Uma das maiores partidas que Salazar pregou às esquerdas foi não se ter deixado sepultar no Mosteiro dos Jerónimos. Imaginem a alegria que agora teriam as esquerdas, se pudessem dividir o país, como fizeram os seus correligionários do outro lado da fronteira, com a profanação do túmulo do general Franco. Em vez disso, resta-lhes pôr saias nos assessores nascidos com o sexo masculino (é assim que se deve dizer?), e esperar que dê fotos na imprensa e comentários nas redes sociais. Para além das saias, há a bandeira da República Portuguesa. Em 1910, para marcar a ruptura de regime, os antepassados carbonários da extrema-esquerda insistiram numa nova bandeira, com as cores da revolução. E é essa mesma bandeira que o esquerdismo, depois de a ter imposto ao país, agora acha “imperialista”, pelo menos na opinião dos fãs da deputada do Livre.
Em 1910, os revolucionários mudaram as cores da bandeira e eliminaram a coroa. No entanto, mantiveram as armas nacionais e adicionaram-lhes a esfera armilar. A ideia era ainda anexar a história que a bandeira contava. A extrema-esquerda de hoje, porém, não gosta dessa história. Todo o passado português lhe parece criminoso. Gostaria, por isso, de o apagar. Nada disto, aliás, é muito original. Decorre, de maneira muito pedestre, da colonização das universidades portuguesas pelo radicalismo académico americano.
Pensarão: mas não é isto um erro, que só pode hostilizar e ser estranhado pela maioria dos portugueses? Não é, porque esta extrema-esquerda não aspira a persuadir maiorias. O que lhe importa são umas dezenas de milhares de votos, sobretudo em Lisboa, que lhe sirvam para aceder aos subsídios do Estado. Esta, de resto, já não é a extrema-esquerda do COPCON, mas de António Costa, isto é, mais um alicerce do domínio do PS. Vota orçamentos de Estado aprovados em Bruxelas e acha os pobres racistas. Não fossem as saias e o ódio à bandeira, como se distinguiria um deputado de extrema-esquerda de um qualquer deputado socialista?

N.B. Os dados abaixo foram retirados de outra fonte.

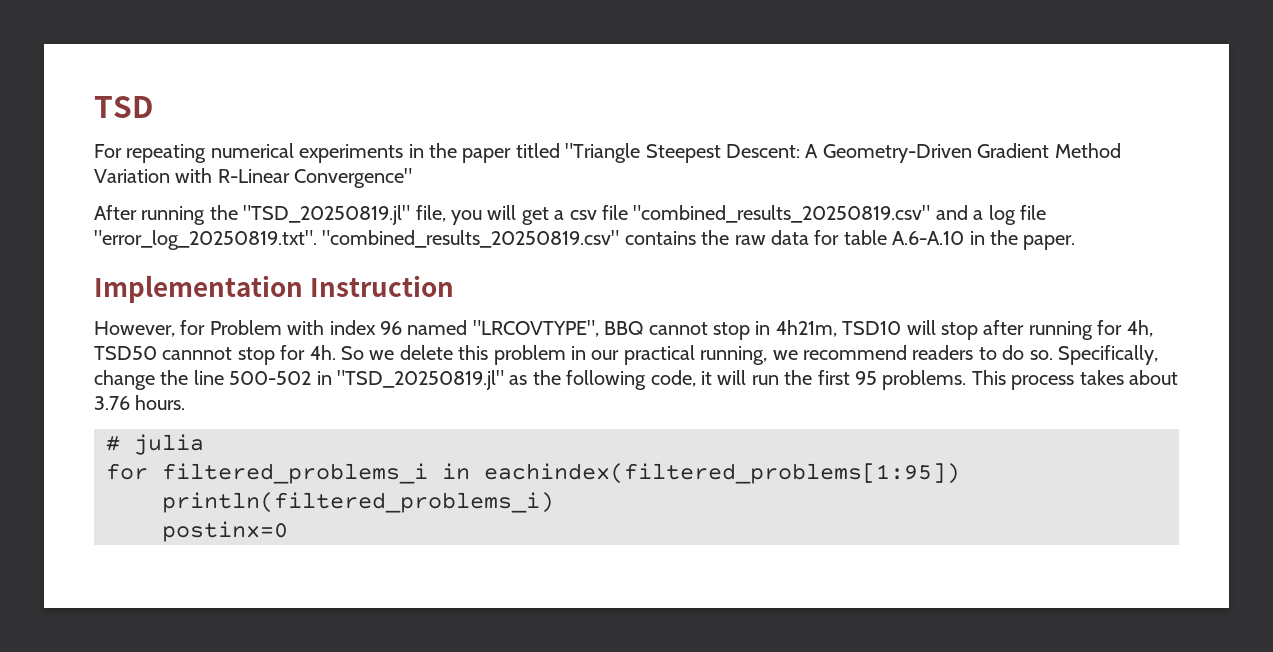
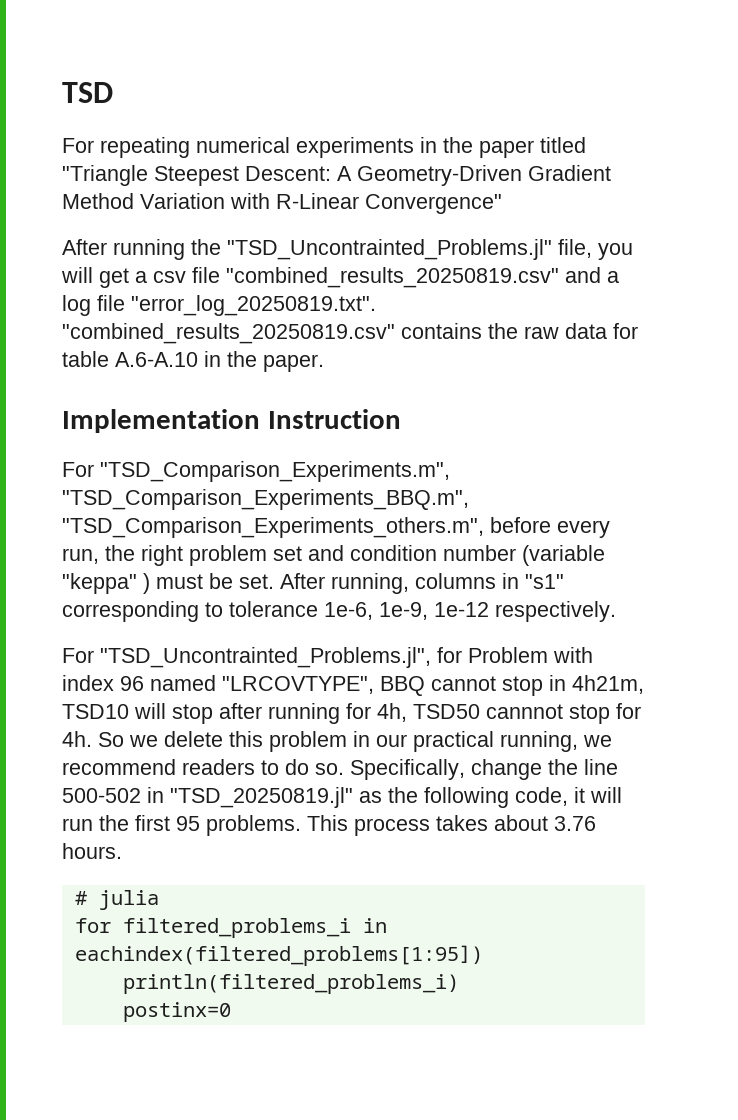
- After running the "TSD_20250819.jl" file, you will get a csv file "combined_results_20250819.csv" and a log file "error_log_20250819.txt". "combined_results_20250819.csv" contains the raw data for table A.6-A.10 in the paper.
+ After running the "TSD_Uncontrainted_Problems.jl" file, you will get a csv file "combined_results_20250819.csv" and a log file "error_log_20250819.txt". "combined_results_20250819.csv" contains the raw data for table A.6-A.10 in the paper.
- However, for Problem with index 96 named "LRCOVTYPE", BBQ cannot stop in 4h21m, TSD10 will stop after running for 4h, TSD50 cannnot stop for 4h.
+ For "TSD_Comparison_Experiments.m", "TSD_Comparison_Experiments_BBQ.m", "TSD_Comparison_Experiments_others.m", before every run, the right problem set and condition number (variable "keppa" ) must be set. After running, columns in "s1" corresponding to tolerance 1e-6, 1e-9, 1e-12 respectively.
+ For "TSD_Uncontrainted_Problems.jl", for Problem with index 96 named "LRCOVTYPE", BBQ cannot stop in 4h21m, TSD10 will stop after running for 4h, TSD50 cannnot stop for 4h.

No outro extremo, a vida parece mais fácil. Bem sei que é costume haver muitas queixas em Portugal sobre a injustiça com que a direita é tratada (por mais democrática, é sempre fascista; por mais filantrópica, é sempre racista). Mas quando o que interessa, como no caso do Chega, é a fama de ruptura e de iconoclastia, essa tradicional má vontade contra a direita é muito útil. Pensem em André Ventura. O novo deputado não precisa de truques de indumentária nem sequer de grandes guerras simbólicas para passar por radical e perigoso. Pelo contrário, pode até permitir-se o luxo da moderação, como numa entrevista de ontem.
Que disse Ventura? Que se recusa a falar com a Alternativa para a Alemanha, que considera “um partido ridículo, extremista e desumano”; que pretende ser uma muralha contra esse tipo de extremismo em Portugal; e que quer que a deputada do Livre tenha mais tempo para falar do que os outros, porque “nós temos de ser tolerantes”. Eis a face hedionda do fascismo português. Eis a propostas tremendas que fazem os porteiros do regime exigir que na Escola Prática de Cavalaria de Santarém os Chaimites estejam de motores ligados, prontos a arrancar para Lisboa ao primeiro sinal de que Ventura vai obrigar mais um deputado do CDS a levantar-se. André Ventura poderia até dormir durante todas as sessões da próxima legislatura, confiante em que os deputados seus colegas nunca se esquecerão de o lembrar ao povo como uma opção para todos os que estiverem frustrados com o regime. Com que inveja deve a extrema-esquerda parlamentar, do BE e do Livre, olhar para o Chega.